In this post, we shall discuss the concept of differentiation in greater detail. In the previous post, we learned what derivatives are and why we need to learn this concept. Now let us try to find out exactly what a derivative function tells us with respect to graphs.
Rate of change = Slope of the line
For most graphs, the steepness or the slope varies from point to point. Some parts are flat, some are less steep and some are very steep (see the graph below). This pattern indicates that the rate of change of the entity we are studying is NOT the same throughout.
- A positive derivative indicates that the function is increasing.
- A negative derivative means that the function is decreasing.
- Zero derivatives indicate that the function has some special behaviour at that given point.
Consider the following graph-
We want to find out the rate of change of the value of y, from point P to point T .This is called average rate change. To find the rate of change, we need to draw a line joining points P and T as shown in the figure above. This line, that cuts a curve in two (or more) parts is called a SECANT. In the graph above, the lines PQ and PS are secants.
Thus,
Average rate change = slope of the secant line joining P&T = Δy/Δx =change in y/change in x
Later suppose we want to find out the change between point P and point R.
Average rate of change = Slope of secant line joining P & R.
However, this slope will be different from the slope of the secant line joining points P and Q , as the steepness of both lines vary. So, basically the average rate of change (i.e slope) in both cases is NOT the same.
We now try to find instantaneous rate of change (rate of change at a given instant ). This means we try to find the derivative of the function y with respect to x.
To understand the difference between average rate of change and instantaneous rate of change lets consider two cases –
- Case 1 –
| x | y |
| 0 | 5 |
| 5 | 10 |
| 10 | 15 |
| 15 | 20 |
Average rate of change for 1st and 2nd values = y2-y1 / x2-x1 = 10-5 / 5-0 = 5/5 = 1.
Average rate of change for 2nd and 3rd values = y3-y2 / x3-x2 = 15-5 / 10-5 = 5/5 = 1.
In this case, the slope remains constant.
2. Case 2-
| x | y |
| 0 | 5 |
| 5 | 15 |
| 10 | 35 |
| 15 | 0 |
Here, the average rate of change for first and second values = y2-y1/ x2-x1
= 15-5 / 5-0
= 10/5
= 2 (∴ slope = 2)
Average rate of change for next set of values= y3-y2/x3-x2
= 35-15/ 10-5
= 20/5
= 4 (∴ slope = 4)
Average rate change for next set = y4-y3/ x4- x3
= 0-35 /15-10
= -35/5
= -7 (negative slope)
In this case, the average rate of change/slope is not constant.
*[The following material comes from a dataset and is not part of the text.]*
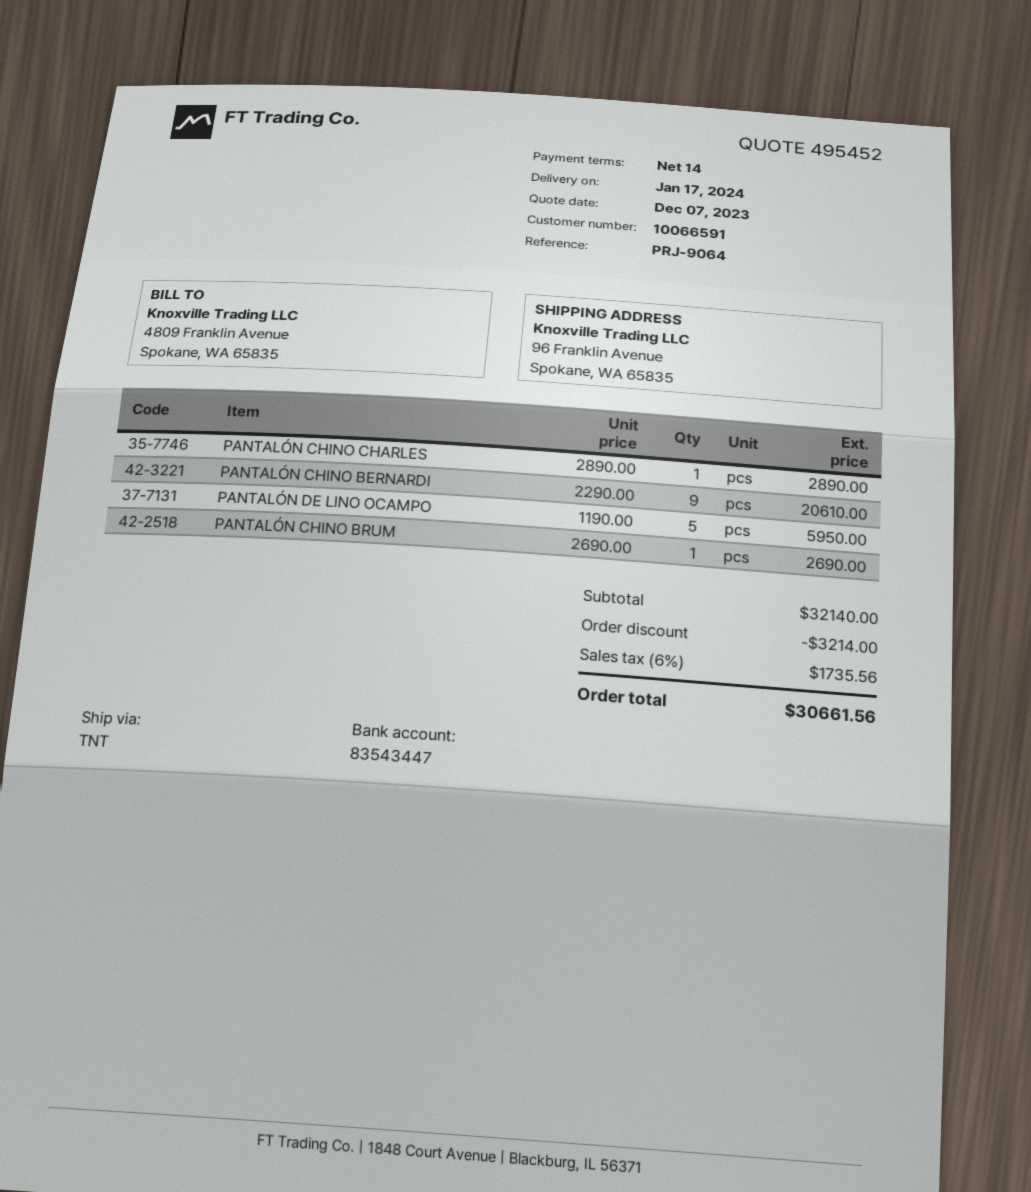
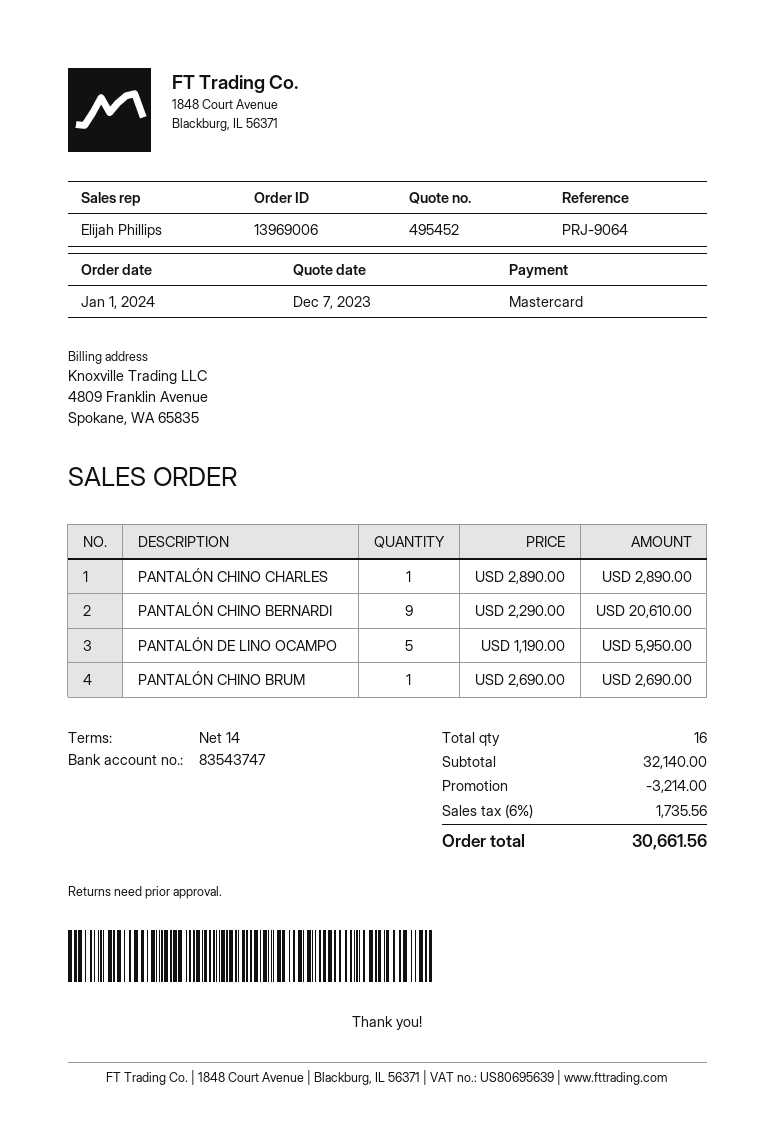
bank account: 83543447 -> 83543747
Thus, we will NOT get a straight line on the graph. We expect to get a curve with different slopes at different points. In this case, finding the average rate of change is not very helpful. Thus, we switch to the ‘instantaneous rate of change’ concept.
The instantaneous change can be represented by a tangent line on the graph. Why a tangent line? A tangent touches the curve roughly only at one point – that is at that instant. Thus the slope of the tangent represents the instantaneous change at that given point. We say that the function is differentiable at that point.
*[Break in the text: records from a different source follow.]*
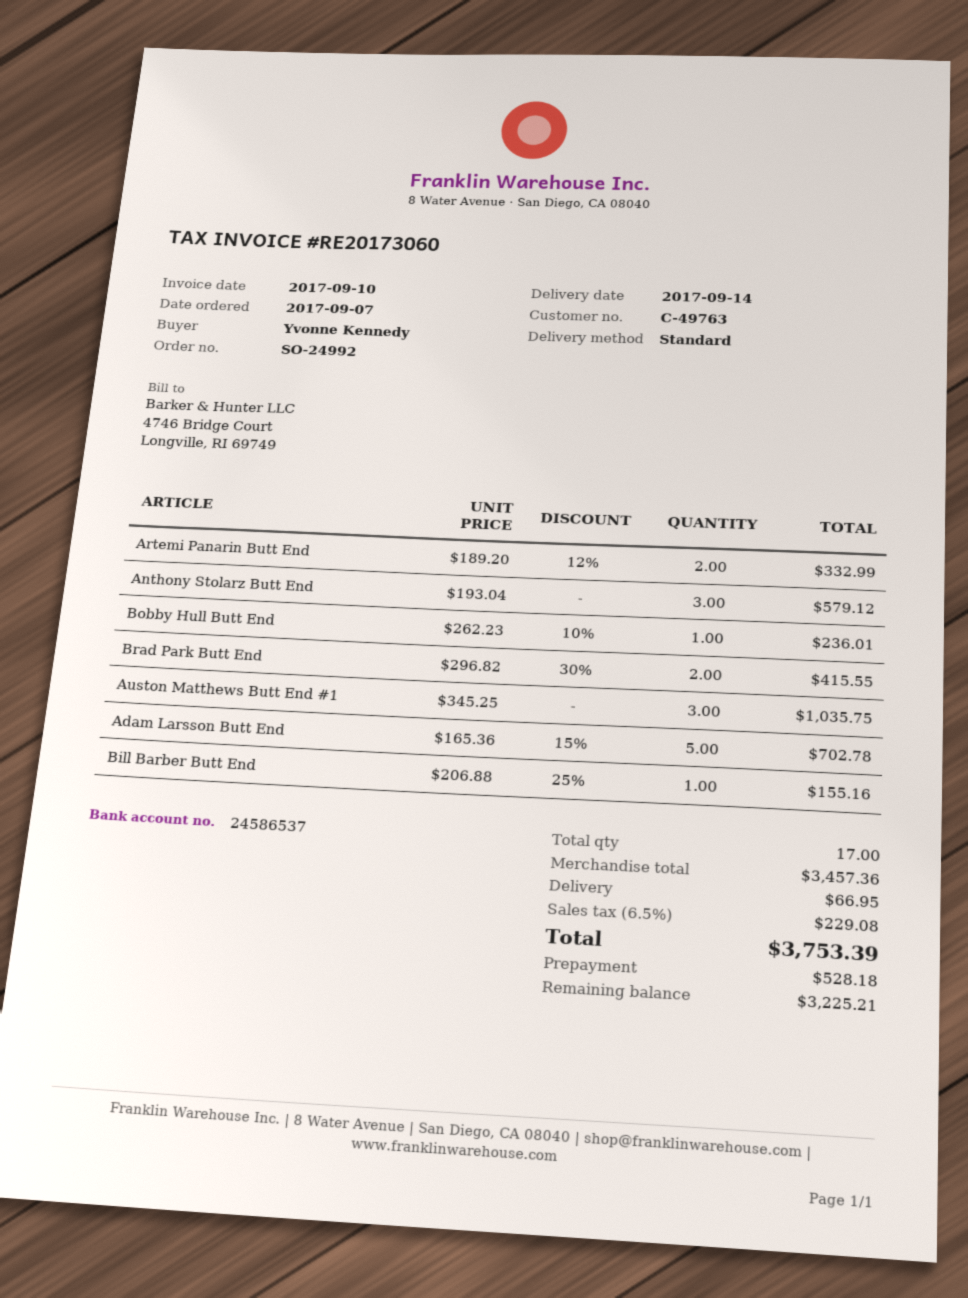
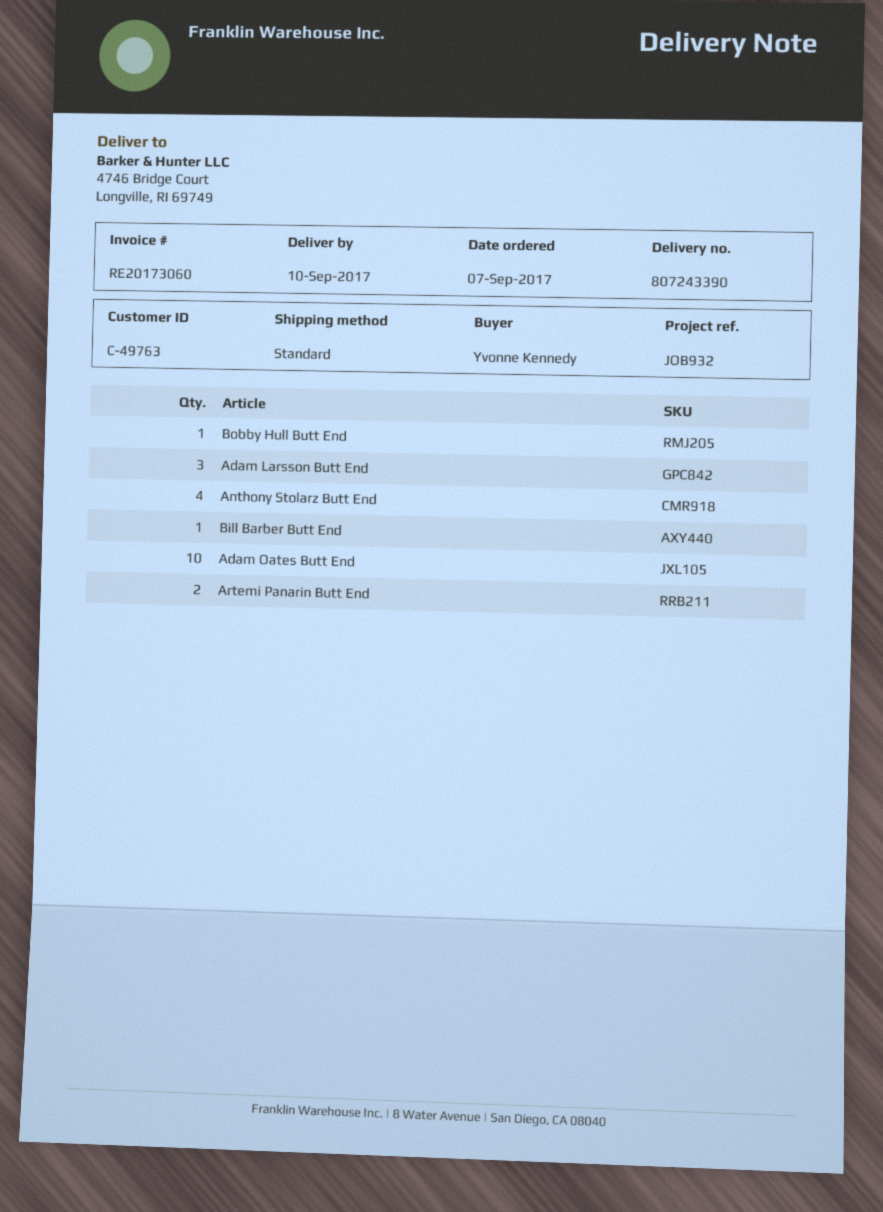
delivery date: 2017-09-14 -> 2017-09-10
Anthony Stolarz Butt End: 3 -> 4
Brad Park Butt End: 2 -> none
Auston Matthews Butt End #1: 3 -> none
Adam Larsson Butt End: 5 -> 3
Adam Oates Butt End: none -> 10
But how does one get a tangent line from a secant line?
If we gradually reduce the time interval i.e go on reducing the length of the secant line, as shown in fig below, at one point the secant becomes tangent at that point on the graph.
This basically means we are dividing our data into small parts i.e differentiating. This helps us to go from average rate change phenomenon (which is not constant due to fluctuating data) to instantaneous rate change at a given point. We find the rate changes at every point and later integrate everything to find the desired result.
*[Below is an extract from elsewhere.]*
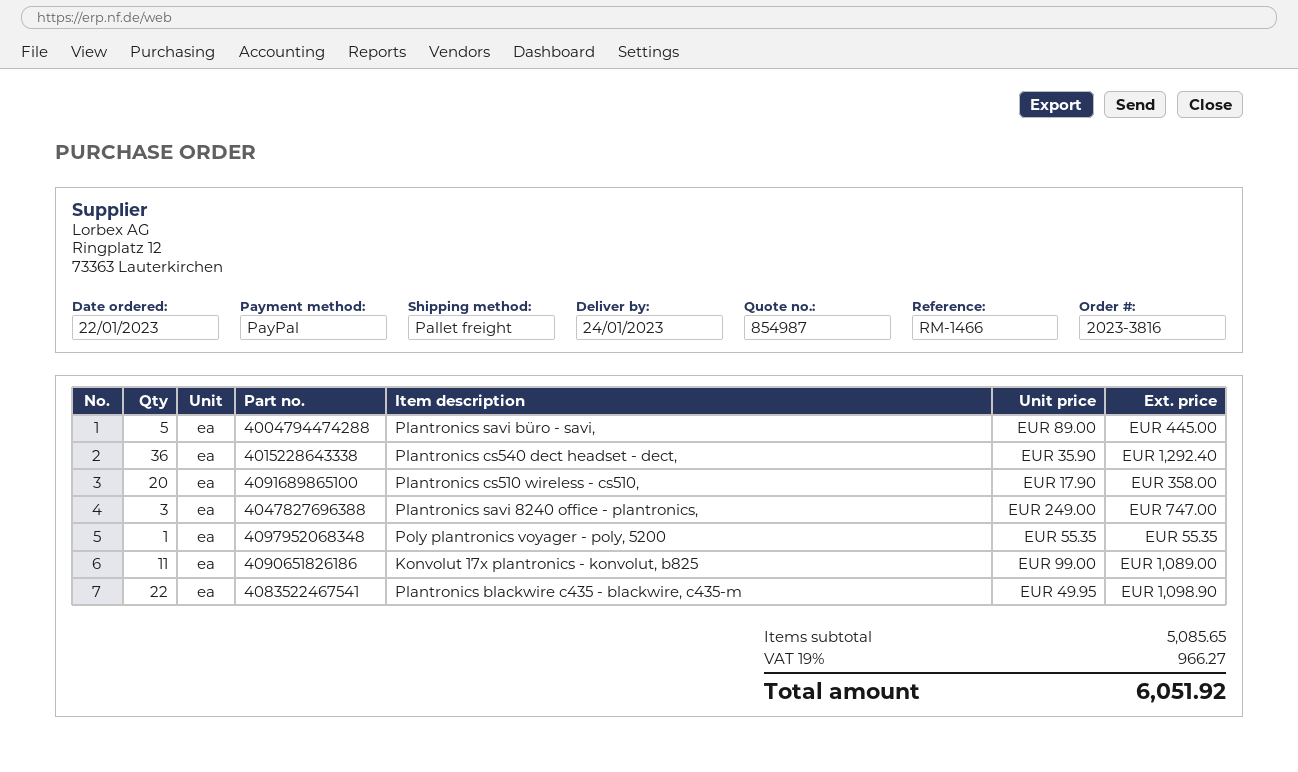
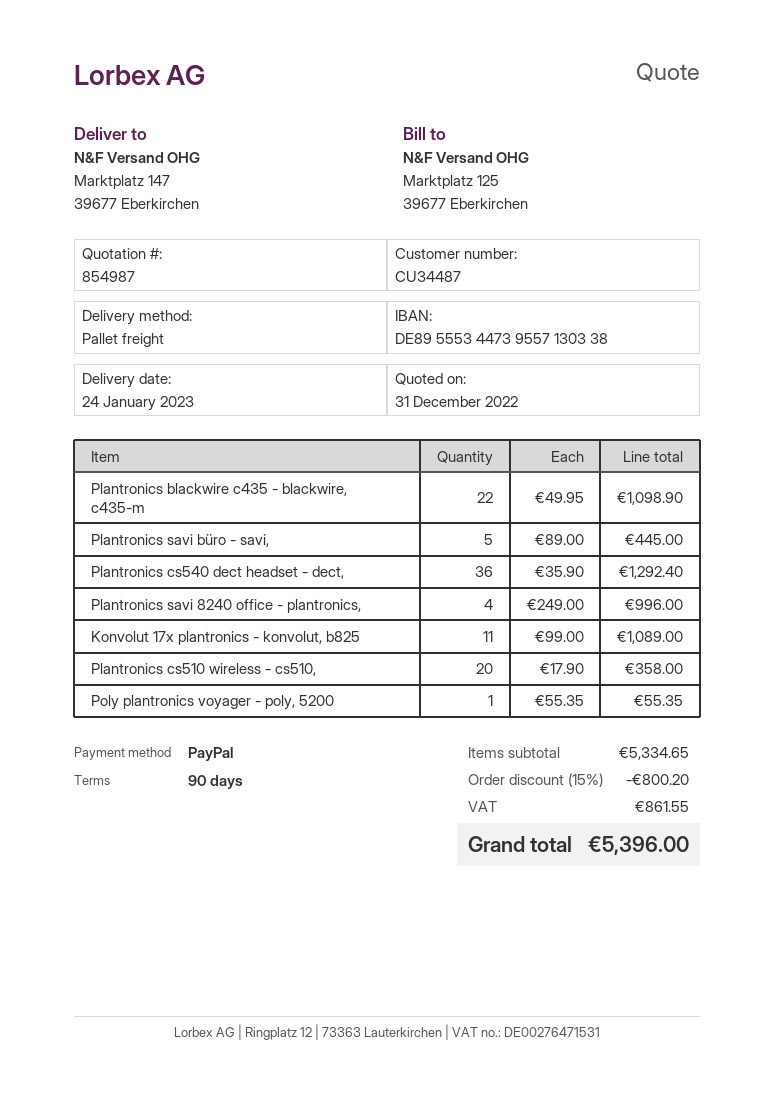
Plantronics savi 8240 office - plantronics,: 3 x 249.00 = 747.00 -> 4 x 249.00 = 996.00
subtotal: 5085.65 -> 5334.65
discount: none -> 15% = 800.20
tax: 966.27 -> 861.55
total: 6051.92 -> 5396.00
We draw tangents at every desired point on the graph.In the figure below, we have drawn tangents at points P, Q,S, and T. Let’s see how that looks on the graph (fig 1) –
We then find the slope of these tangent lines. Why do we take slope? As previously stated, the slope represents the rate of change. We plot these slopes separately as shown in fig 2. And when we do this, guess what we get?
A STRAIGHT LINE !! And we know how great it is to work with straight lines on a graph! Thus, we find a derivative to get a straight line on a graph. This helps us simplify and better understand our experimental data!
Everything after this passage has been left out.